Come comportarsi nei casi di ptosi palpebrale più e meno gravi.

Conosciuta come “palpebra cadente”, la ptosi palpebrale è uno degli inestetismi del volto più fastidioso.

Ma oltre ad essere un inestetismo, può anche compromettere il campo visivo del paziente, dato che l’abbassamento della palpebra impedisce lo sviluppo adeguato della vista, in particolar modo quando la ptosi è una condizione presente dalla nascita.

Casi lievi e rimedi

Nei casi in cui la ptosi non è in uno stadio avanzato e non ci sono patologie gravi e/o congenite, i rimedi possono essere non chirurgici.

  • Ginnastica facciale :si può potenziare il muscolo elevatore attraverso un allenamento costate e quotidiano con esercizi precisi : un esempio di esercizio utile è sbattere ripetutamente le palpebre, poi tenere gli occhi chiusi per 20 secondi e poi mantenerli aperti per altri 20 secondi.
  • Strisce adesive : sono studiate apposta per questo scopo, hanno un effetto lifting immediato ma durano solo 24 ore.
  • Maschera gel : il contatto con un agente esterno freddo ridona vigore e forza al muscolo elevatore : prima di andare a letto applicate una maschera gel che avrete tenuto in frigo.
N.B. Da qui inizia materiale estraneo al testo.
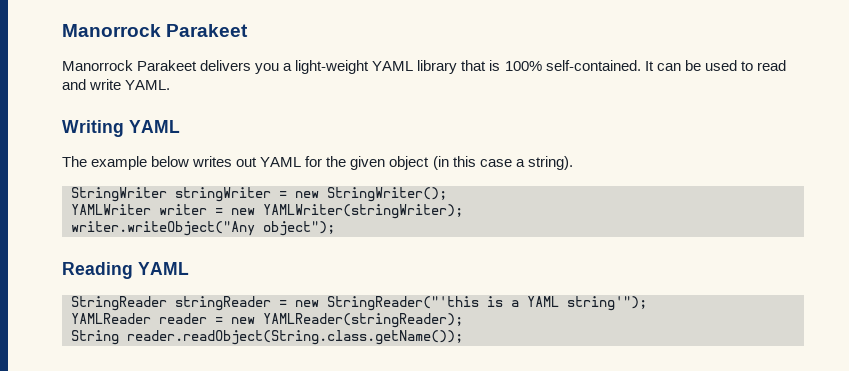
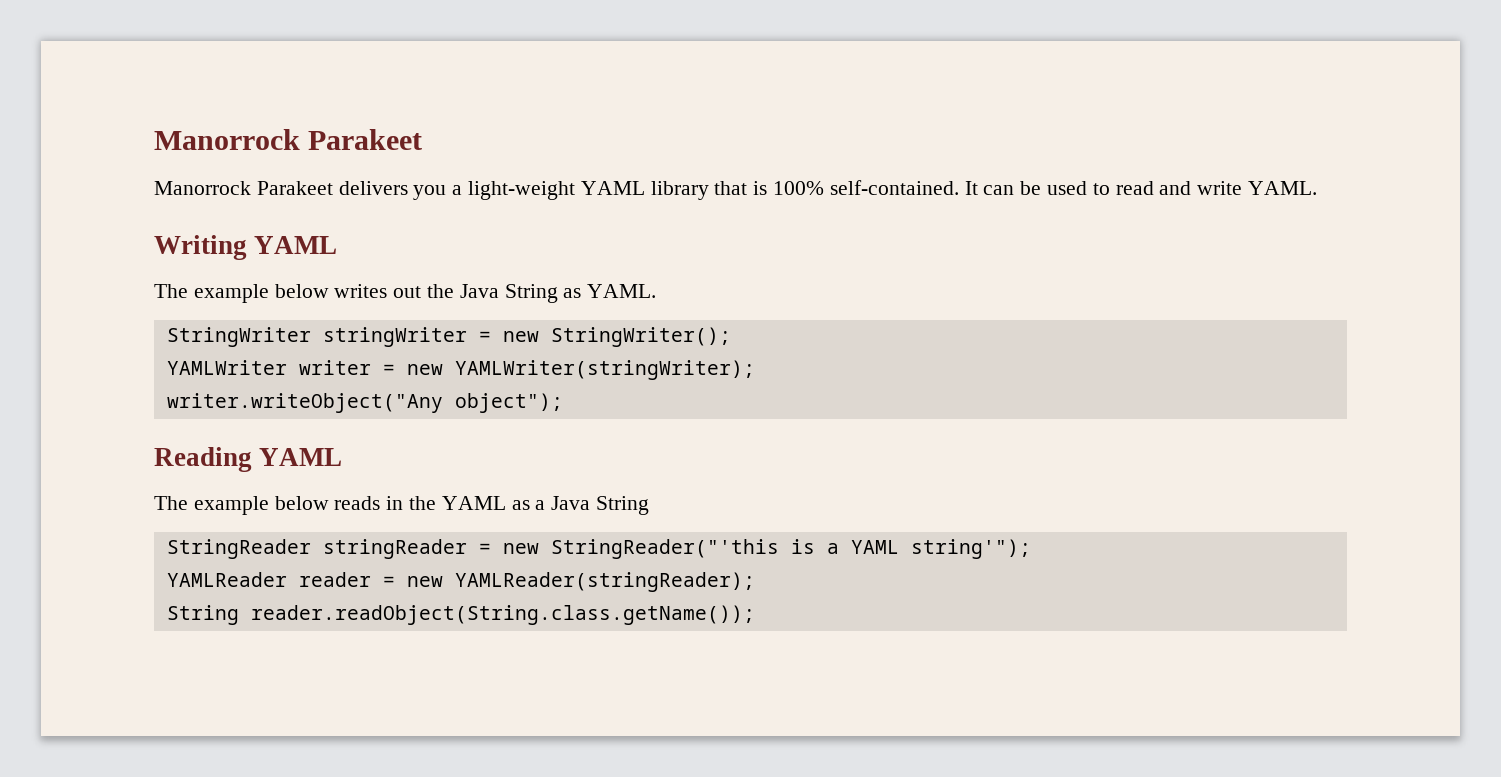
[260,156,573,170] YAML for the given object (in this case a string). -> [427,284,657,303] the Java String as YAML.
(189, 268) none -> [154,496,650,515] // The example below reads in the YAML as a Java String

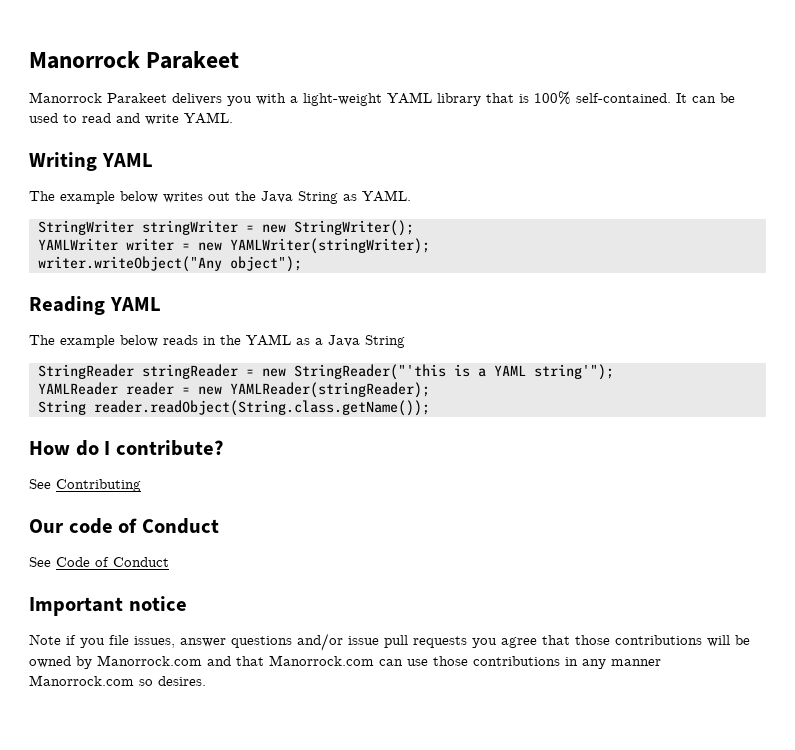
(447, 192) none -> [256,93,286,105] with
(755, 615) none -> [29,440,223,456] [29,479,141,492] [29,518,219,534] [29,557,169,567] [29,596,187,616] [29,633,750,651] [29,655,661,669] [29,675,206,686] // How do I contribute? // See Contributing // Our code of Conduct // See Code of Conduct // Important notice // Note if you file issues, answer questions and/or issue pull requests you agree that those contributions will be owned by Manorrock.com and that Manorrock.com can use those contributions in any manner Manorrock.com so desires.

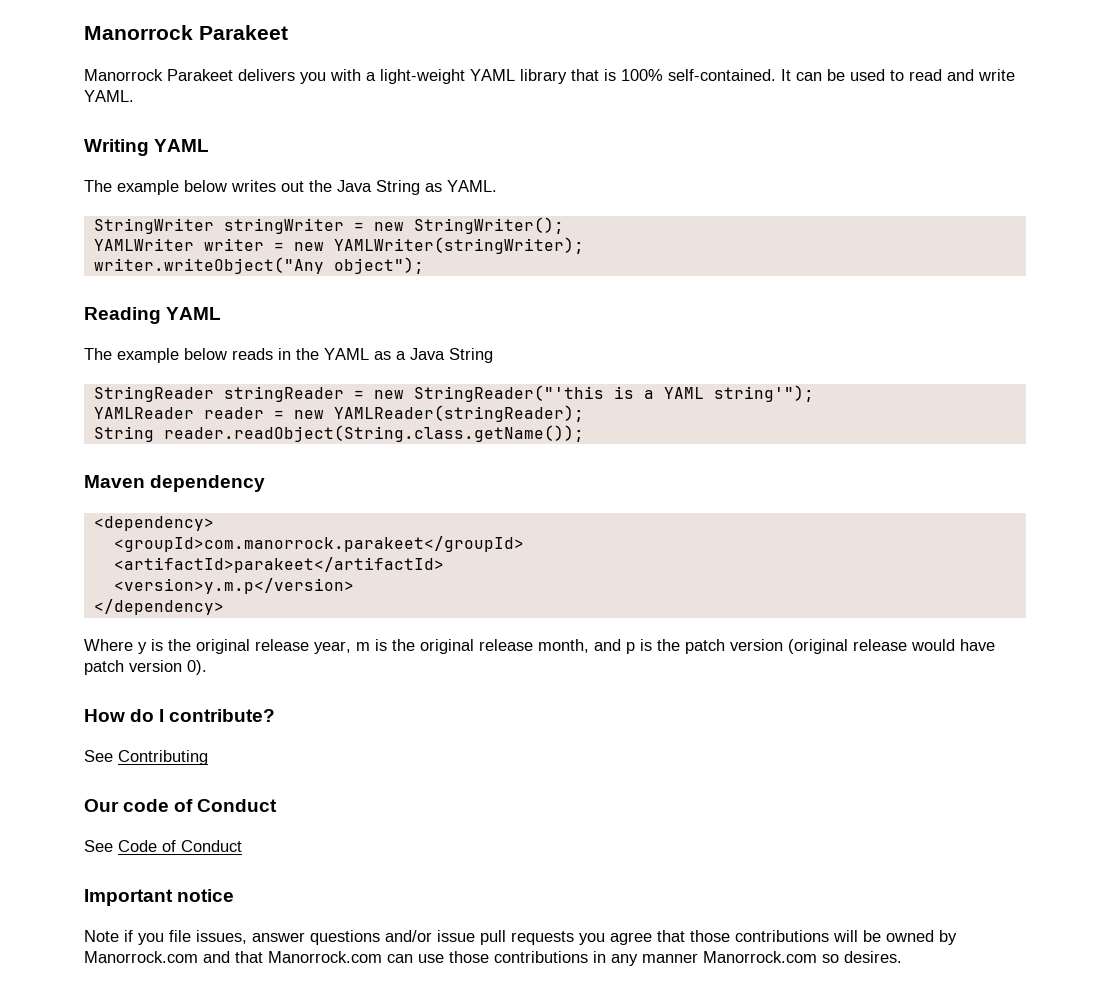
(430, 408) none -> [84,475,266,492] [93,516,214,531] [113,536,524,552] [113,557,444,573] [113,578,354,594] [93,599,224,615] [84,639,995,654] [84,660,207,675] // Maven dependency // <dependency> // <groupId>com.manorrock.parakeet</groupId> // <artifactId>parakeet</artifactId> // <version>y.m.p</version> // </dependency> // Where y is the original release year, m is the original release month, and p is the patch version (original release would have patch version 0).

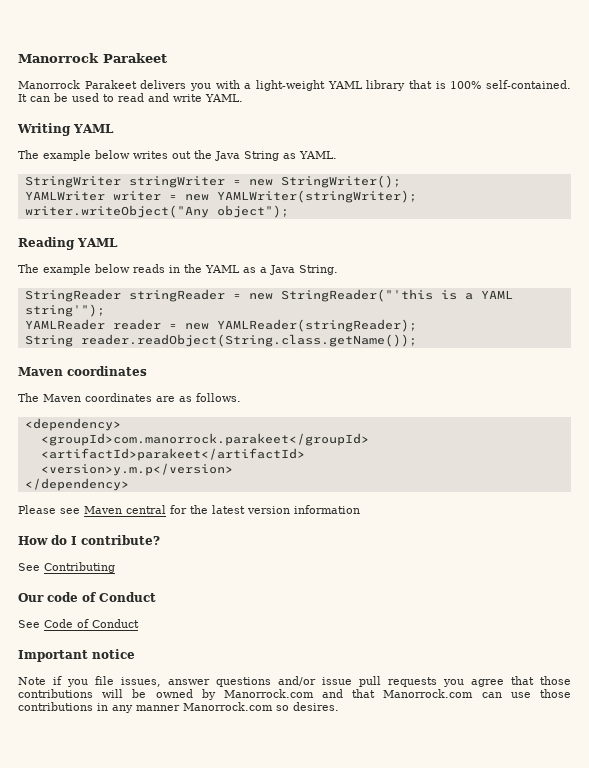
[449,348,493,363] String -> [299,265,338,275] String.
[150,475,266,492] dependency -> [67,366,147,376] [18,393,241,402] coordinates // The Maven coordinates are as follows.
[84,639,995,654] [84,660,207,675] Where y is the original release year, m is the original release month, and p is the patch version (original release would have patch version 0). -> [18,505,360,514] Please see Maven central for the latest version information

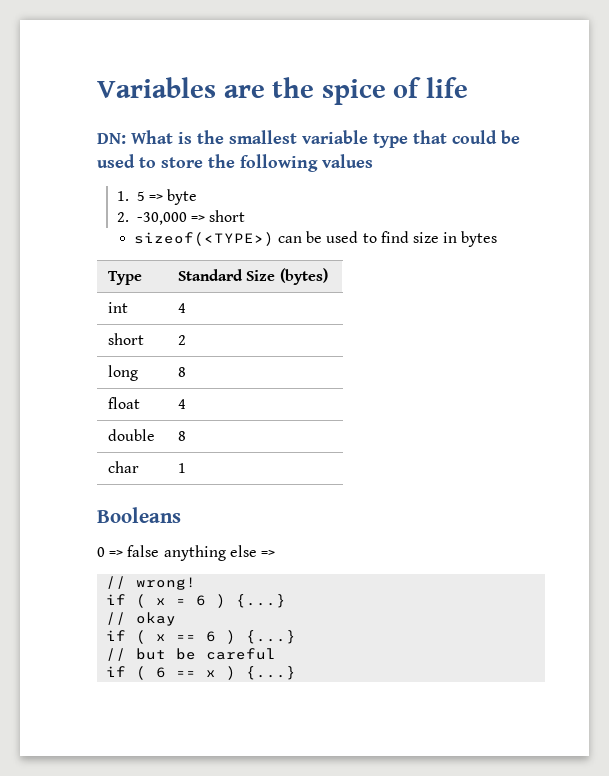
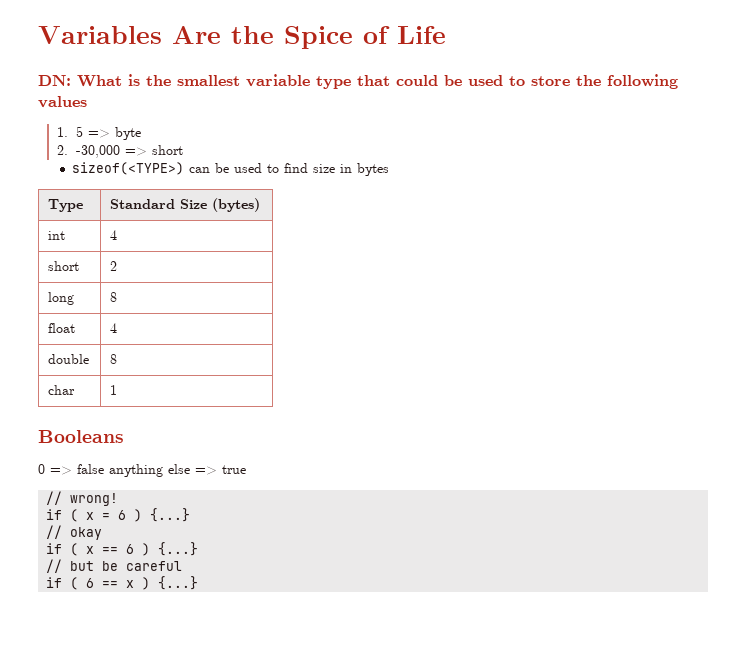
[223,77,468,105] are the spice of life -> [172,26,446,49] Are the Spice of Life
(275, 553) none -> [222,465,246,474] true

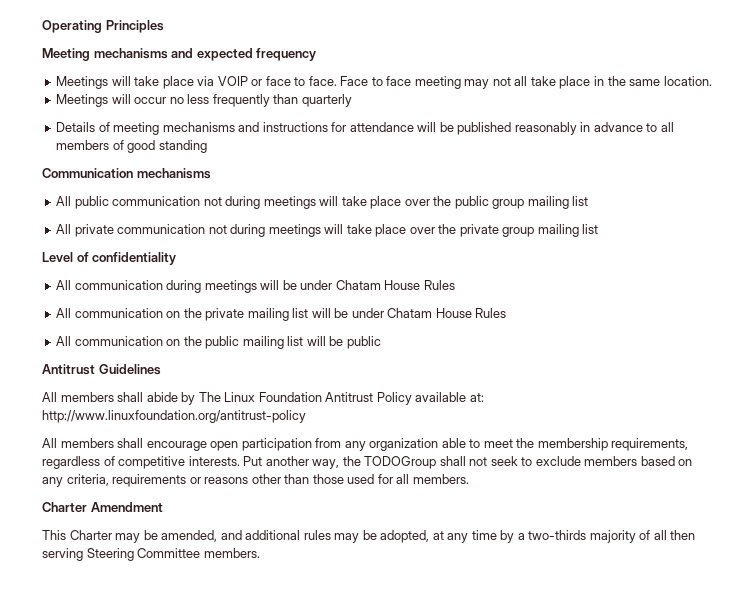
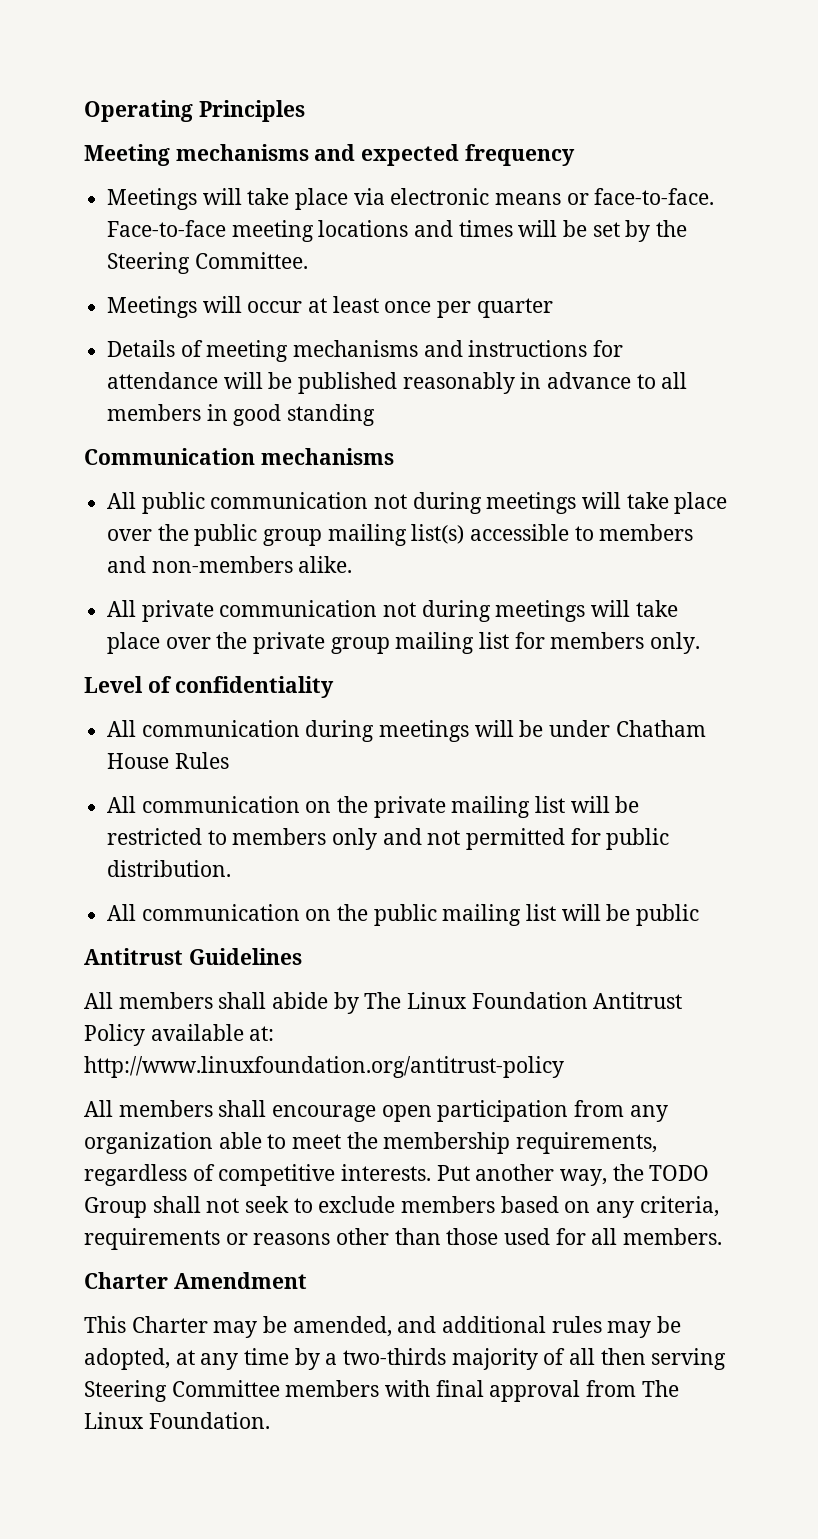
[217,76,712,89] [56,94,352,107] VOIP or face to face. Face to face meeting may not all take place in the same location. // Meetings will occur no less frequently than quarterly -> [390,188,715,205] [107,220,688,242] [107,252,308,274] [107,296,553,318] electronic means or face-to-face. Face-to-face meeting locations and times will be set by the Steering Committee. // Meetings will occur at least once per quarter
[112,140,124,150] of -> [206,404,228,421] in
[572,196,589,206] list -> [411,524,694,544] [107,556,353,573] list(s) accessible to members and non-members alike.
(599, 229) none -> [514,632,701,654] for members only.
[335,280,381,290] Chatam -> [615,720,706,737] Chatham
[351,308,507,318] under Chatam House Rules -> [107,828,670,850] [107,860,232,877] restricted to members only and not permitted for public distribution.
[364,456,437,469] TODOGroup -> [649,1165,710,1181] [84,1197,147,1218] TODO Group
[203,548,260,558] members. -> [285,1380,679,1402] [84,1412,270,1429] members with final approval from The Linux Foundation.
Utilizzata in maniera costante, potrebbe essere la vostra soluzione.

Anche per i casi lievi la chirurgia è la scelta migliore :il chirurgo oculoplastico può effettuare un intervento mini invasivo transcongiuntivale per risolvere il problema definitivamente e senza lasciare cicatrici.

Che cosa fare se la situazione è più complessa?

Alcune volte le cause della ptosi palpebrale sono più complesse :

  • Il distacco del tendine muscolare della palpebra superiore può essere una causa dovuta all’età
  • L’età può causare anche processi degenerativi del muscolo elevatore, non permettendo una completa apertura dell’occhio
  • La ptosi congenita è invece una predisposizione genetica che si ha dalla nascita
  • Alcune patologie, come per esempio il diabete o la distrofia muscolare, possono essere le dirette responsabili del peggioramento della ptosi

In questi casi l’unico rimedio è la chirurgia oculoplastica, che dovrà essere effettuata da un medico specializzato.

Quali benefici porta la chirurgia oculoplastica?

Correggere la ptosi palpebrale potenzia l’azione del muscolo elevatore, mediante la sua reinserzione o accorciamento.

Se non è possibile potenziare il muscolo elevatore, verrà effettuato dal chirurgo oculoplastico un intervento di sospensione : l’elevazione della palpebra utilizzando l’azione di supplenza del muscolo frontale. La sospensione può essere effettuata con materiale sintetico o prelevato dal paziente stesso.

L’intervento per correggere la ptosi e all’avanguardia : le incisioni non sono visibili perché effettuate nelle pieghe del viso o all’interno della palpebra stessa

Questo intervento renderà possibile riacquistare l’intero campo visivo e l’aspetto tornerà a essere brillante e vivace.

Il modo migliore per capire il trattamento adatto a noi è rivolgersi a un chirurgo oculoplastico specializzato.